Saturday, July 11, 2020

MariaDB Temporal Data Tables

MariaDB now supports temporal data tables in the form of system-versioning tables (allowing you to query and operate on historic data), application-time periods (allow you to query and operate on a temporal range of data), and bitemporal tables (which combine both system-versioning and application-time periods).

System-Versioning Tables


System-versioned tables store the history of all changes, not only data which is currently valid. This allows data analysis for any point in time, auditing of changes and comparison of data from different points in time. Typical uses cases are:

  • Forensic analysis & legal requirements to store data for N years.
  • Data analytics (retrospective, trends etc.), e.g. to get your staff information as of one year ago.
  • Point-in-time recovery - recover a table state as of particular point in time.

System-versioned tables were first introduced in the SQL:2011 standard.

Creating a System-Versioned Table


The CREATE TABLE syntax has been extended to permit creating a system-versioned table. To be system-versioned, according to SQL:2011, a table must have two generated columns, a period, and a special table option clause:

CREATE TABLE t(
   x INT,
   start_timestamp TIMESTAMP(6) GENERATED ALWAYS AS ROW START,
   end_timestamp TIMESTAMP(6) GENERATED ALWAYS AS ROW END,
   PERIOD FOR SYSTEM_TIME(start_timestamp, end_timestamp)
) WITH SYSTEM VERSIONING;

In MariaDB one can also use a simplified syntax:

CREATE TABLE t (
   x INT
) WITH SYSTEM VERSIONING;

In the latter case no extra columns will be created and they won't clutter the output of, say, SELECT * FROM t.
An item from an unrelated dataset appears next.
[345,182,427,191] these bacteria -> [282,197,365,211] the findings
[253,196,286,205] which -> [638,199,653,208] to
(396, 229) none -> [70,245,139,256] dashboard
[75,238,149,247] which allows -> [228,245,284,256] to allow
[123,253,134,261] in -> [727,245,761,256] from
The versioning information will still be stored, and it can be accessed via the pseudo-columns ROW_START and ROW_END:

SELECT x, ROW_START, ROW_END FROM t;

Adding or Removing System Versioning To/From a Table

An existing table can be altered to enable system versioning for it.

CREATE TABLE t(
  x INT
);
ALTER TABLE t ADD SYSTEM VERSIONING;
SHOW CREATE TABLE t\G
*************************** 1. row ***************************
       Table: t
Create Table: CREATE TABLE `t` (
  `x` int(11) DEFAULT NULL
) ENGINE=InnoDB DEFAULT CHARSET=latin1 WITH SYSTEM VERSIONING

Similarly, system versioning can be removed from a table:

ALTER TABLE t DROP SYSTEM VERSIONING;
SHOW CREATE TABLE t\G
*************************** 1. row ***************************
       Table: t
Create Table: CREATE TABLE `t` (
  `x` int(11) DEFAULT NULL
) ENGINE=InnoDB DEFAULT CHARSET=latin1

One can also add system versioning with all columns created explicitly:

ALTER TABLE t ADD COLUMN ts TIMESTAMP(6) GENERATED ALWAYS AS ROW START,
              ADD COLUMN te TIMESTAMP(6) GENERATED ALWAYS AS ROW END,
              ADD PERIOD FOR SYSTEM_TIME(ts, te),
              ADD SYSTEM VERSIONING;
SHOW CREATE TABLE t\G
*************************** 1. row ***************************
       Table: t
Create Table: CREATE TABLE `t` (
  `x` int(11) DEFAULT NULL,
  `ts` timestamp(6) GENERATED ALWAYS AS ROW START,
  `te` timestamp(6) GENERATED ALWAYS AS ROW END,
  PERIOD FOR SYSTEM_TIME (`ts`, `te`)
) ENGINE=InnoDB DEFAULT CHARSET=latin1 WITH SYSTEM VERSIONING

Querying Historical Data

SELECT

To query the historical data one uses the clause FOR SYSTEM_TIME directly after the table name (before the table alias, if any). SQL:2011 provides three syntactic extensions:

  • AS OF is used to see the table as it was at a specific point in time in the past:
SELECT * FROM t FOR SYSTEM_TIME AS OF TIMESTAMP'2016-10-09 08:07:06';
  • BETWEEN start AND end will show all rows that were visible at any point between two specified points in time. It works inclusively, a row visible exactly at start or exactly at end will be shown too.
SELECT * FROM t FOR SYSTEM_TIME BETWEEN (NOW() - INTERVAL 1 YEAR) AND NOW();
  • FROM start TO end will also show all rows that were visible at any point between two specified points in time, including start, but excluding end.
SELECT * FROM t FOR SYSTEM_TIME FROM '2016-01-01 00:00:00' TO '2017-01-01 00:00:00';

Additionally MariaDB implements a non-standard extension:

  • ALL will show all rows, historical and current.
SELECT * FROM t FOR SYSTEM_TIME ALL;

If the FOR SYSTEM_TIME clause is not used, the table will show the current data, as if one had specified FOR SYSTEM_TIME AS OF CURRENT_TIMESTAMP.

Views and Subqueries

When a system-versioned tables is used in a view or in a subquery in the from clause, FOR SYSTEM_TIME can be used directly in the view or subquery body, or (non-standard) applied to the whole view when it's being used in a SELECT:

CREATE VIEW v1 AS SELECT * FROM t FOR SYSTEM_TIME AS OF TIMESTAMP'2016-10-09 08:07:06';

Or

CREATE VIEW v1 AS SELECT * FROM t;
SELECT * FROM v1 FOR SYSTEM_TIME AS OF TIMESTAMP'2016-10-09 08:07:06';

Use in Replication and Binary Logs

Tables that use system-versioning implicitly add the row_end column to the Primary Key. While this is generally not an issue for most use cases, it can lead to problems when re-applying write statements from the binary log or in replication environments, where a master retries an SQL statement on the slave.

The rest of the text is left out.